We agree with the reviewer that the cellular data are much more complex and there are many other players as nicely explained in the introduction. However, this is the best we can do as a footnote in this largely biophysical study and the results we see while do not tell the whole story, show the small difference that is consistent with our model developed from in vitro studies.

– Can the authors reconstitute droplets in vitro from mixing the two proteins with additional components, i.e. full-length proteins and/or DNA?

This experiment is a good idea but it is way beyond the scope of this work.

– For the condensate formation one would expect multivalent interactions to play a role. While this is clearly possible given the oligomerization of the two components a defined 2:3 heteroligomer would not necessarily enable the formation of large networks in a condensate state. Can this be explored with the QT mutants using in vitro condensate assays?

This is a good idea, but we did not see any evidence for it, and finding conditions is beyond the scope of this work.

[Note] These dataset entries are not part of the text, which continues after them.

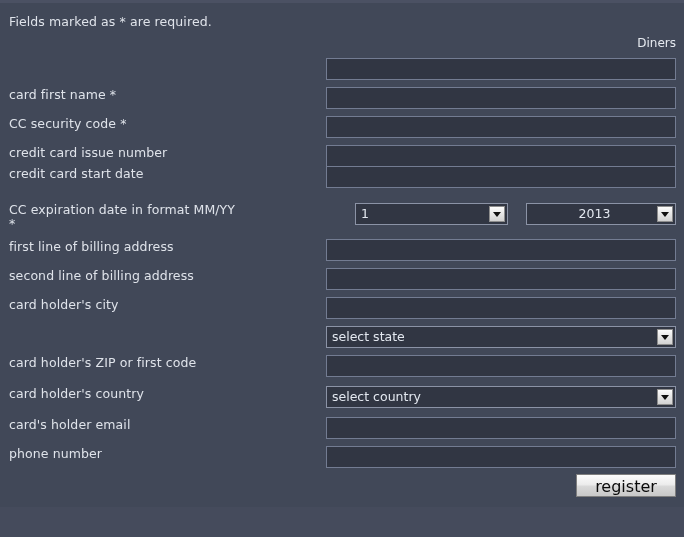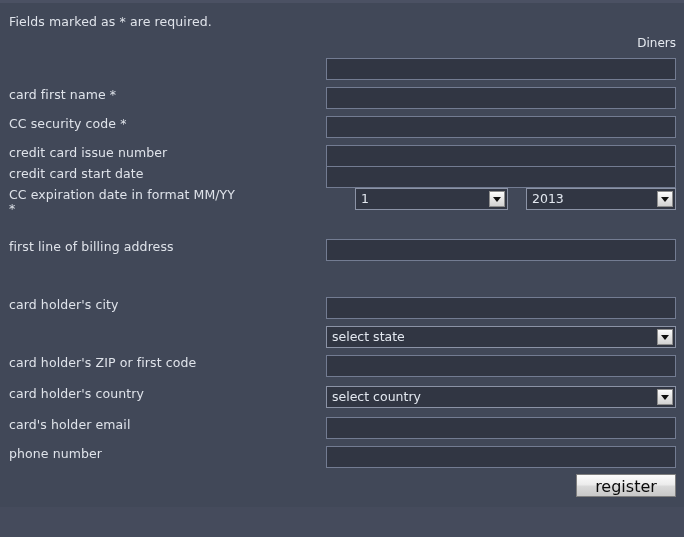"CC expiration date in format" div.row { top: 188px -> 203px }
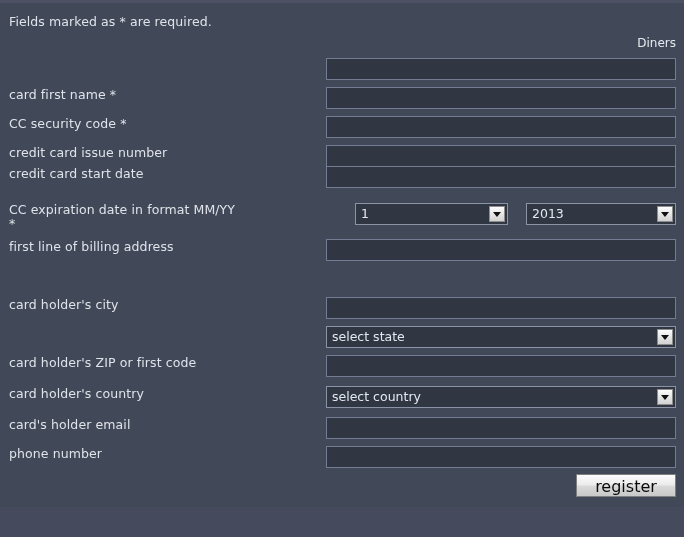"2013" div.sel { text-align: none -> center }
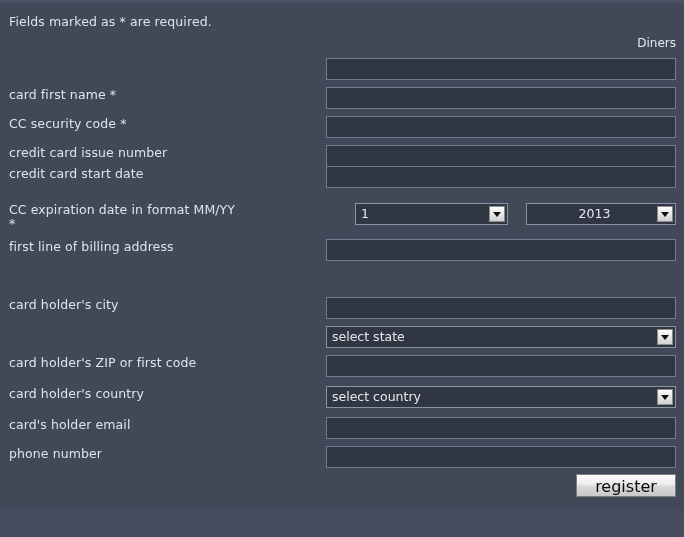"second line of billing address" div.row { html: none -> <div> <div>second line of billing address</div> <input> </div> }
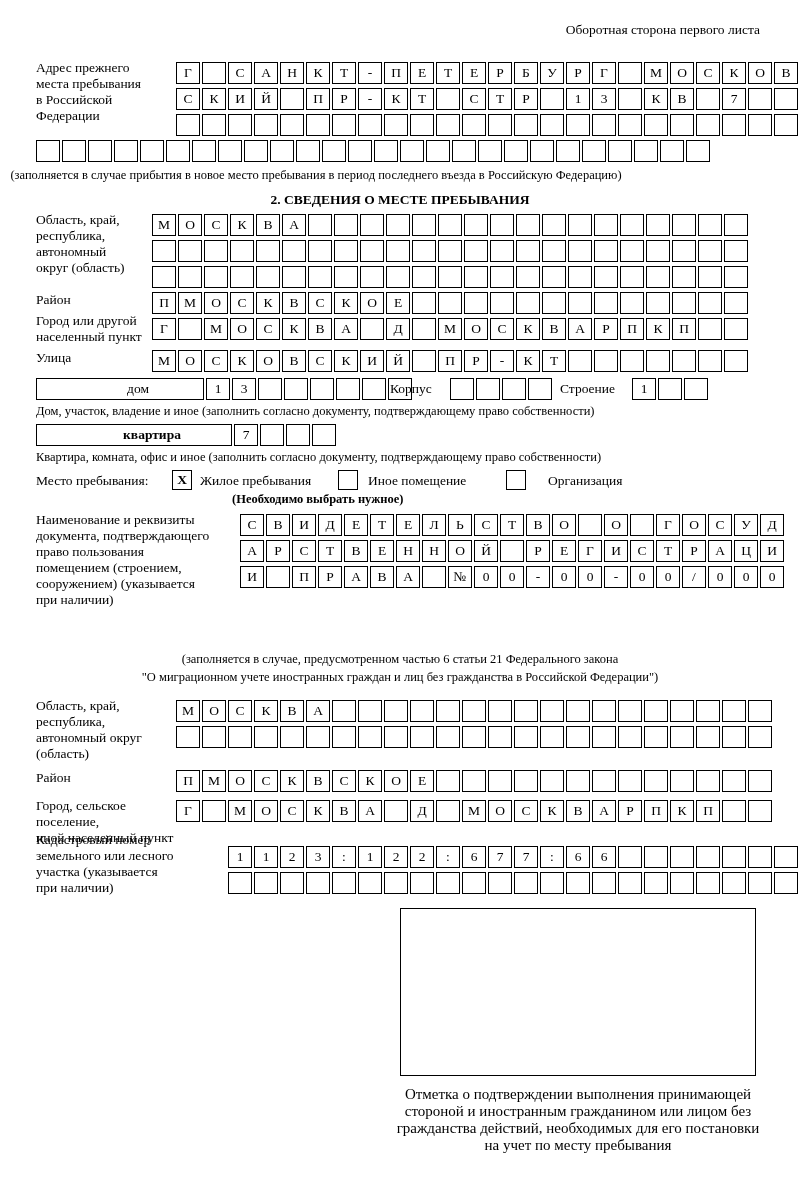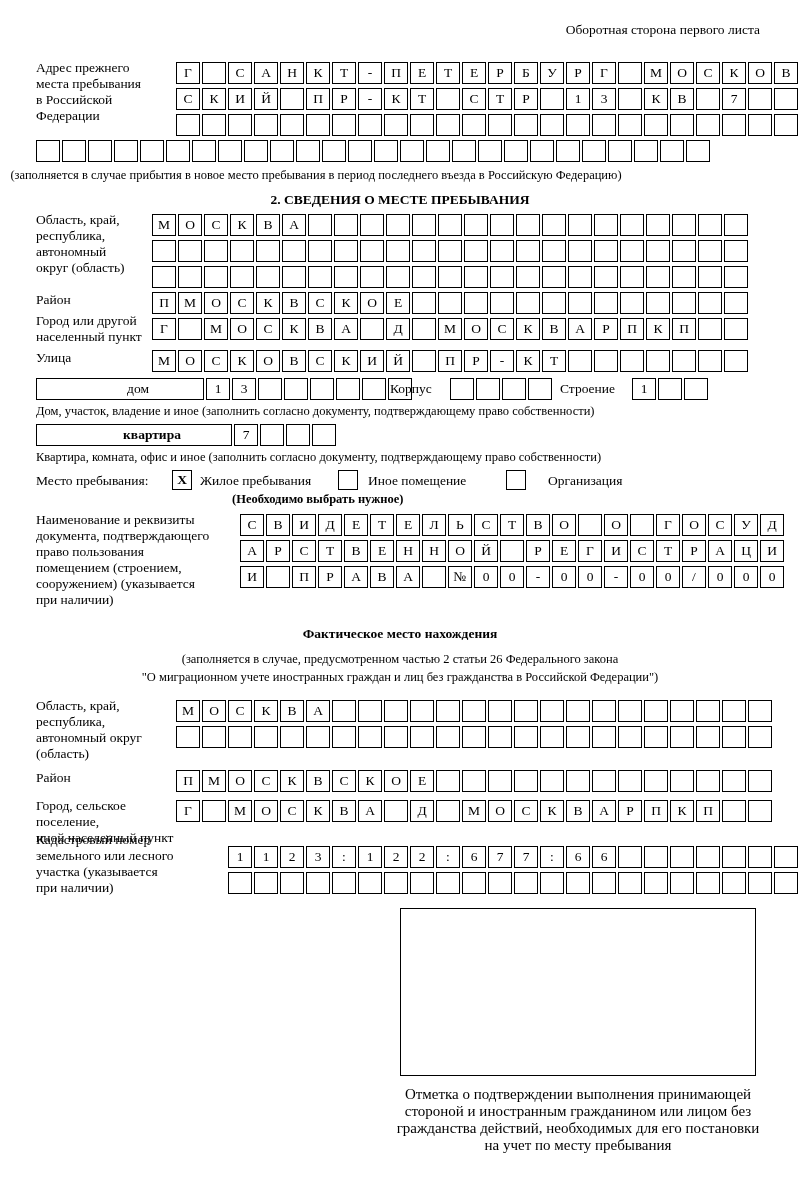"Фактическое место нахождения" div.abs { html: <div> <div>Фактическое место нахождения</div> </div> -> none }
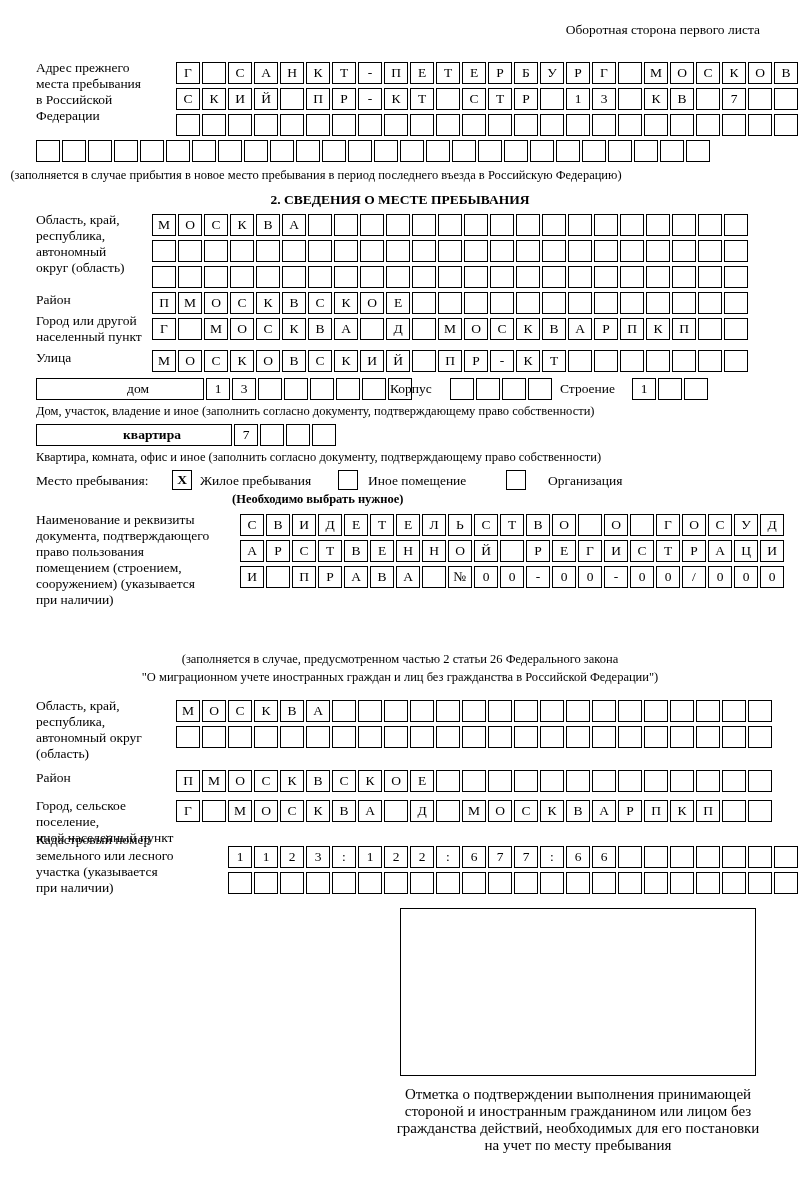"(заполняется в случае, предусмотренном" div.center-note { text: 2 статьи 26 -> 6 статьи 21 }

– Figure 2A: the authors should comment on the lack of signals seen for the OD. Have they tried to observe signals for the OD at higher temperature and using deuterated protein?

We have tried changing the temperature up to 40C, but we did not try deuteration.

– Figure 1 panel labels/explanations are not correct, i.e. for (F).

This has been corrected, thank you

– Please provide in each figure legend, which constructs have been used (residue numbers and domains included) for the respective data shown for LC8 and 53BP1. This seems not always consistent, e.g. in Figure 1E 1200-1290 is used, which in Figure 1A LBD-OD is indicated as 1140-1290, in Figure 2, OD signals are apparently missing, make a comment on this in the legend.

Thank you for this comment, we have included this information in the revised version.

– How can the ITC data be rationalized, e.g. the different titration curves and the different contributions of enthalpy/entropy for QT motifs. Can this be rationalized with structural models of the QT2 motifs binding to LC8? Why does QT2 have unfavourable binding entropy distinct from QT1 and QT3? And why is the QT13-OD non sigmoidal?

We can only speculate, QT2 is the only site with an unfavorable entropy and very high enthalpic contribution. Also the placement of QT2 in the correct position relative to the OD is a factor, as suggested by the increase in bridging observed in the linker mutants. Additionally, the fact that QT2-OD has the strongest affinity for the bridging interaction provides a mechanistic explanation for our observation that QT2 is essential for a strongly bridged dimer-of-trimers complex.

We have added the following:

“Since all LBD-OD mutants containing QT2 have sigmoidal isotherms, we attribute the non-sigmoidal isotherms to the formation of a trimeric intermediate and suggest that QT2 binding may pay the entropic penalty for bridging 53BP1 trimers.”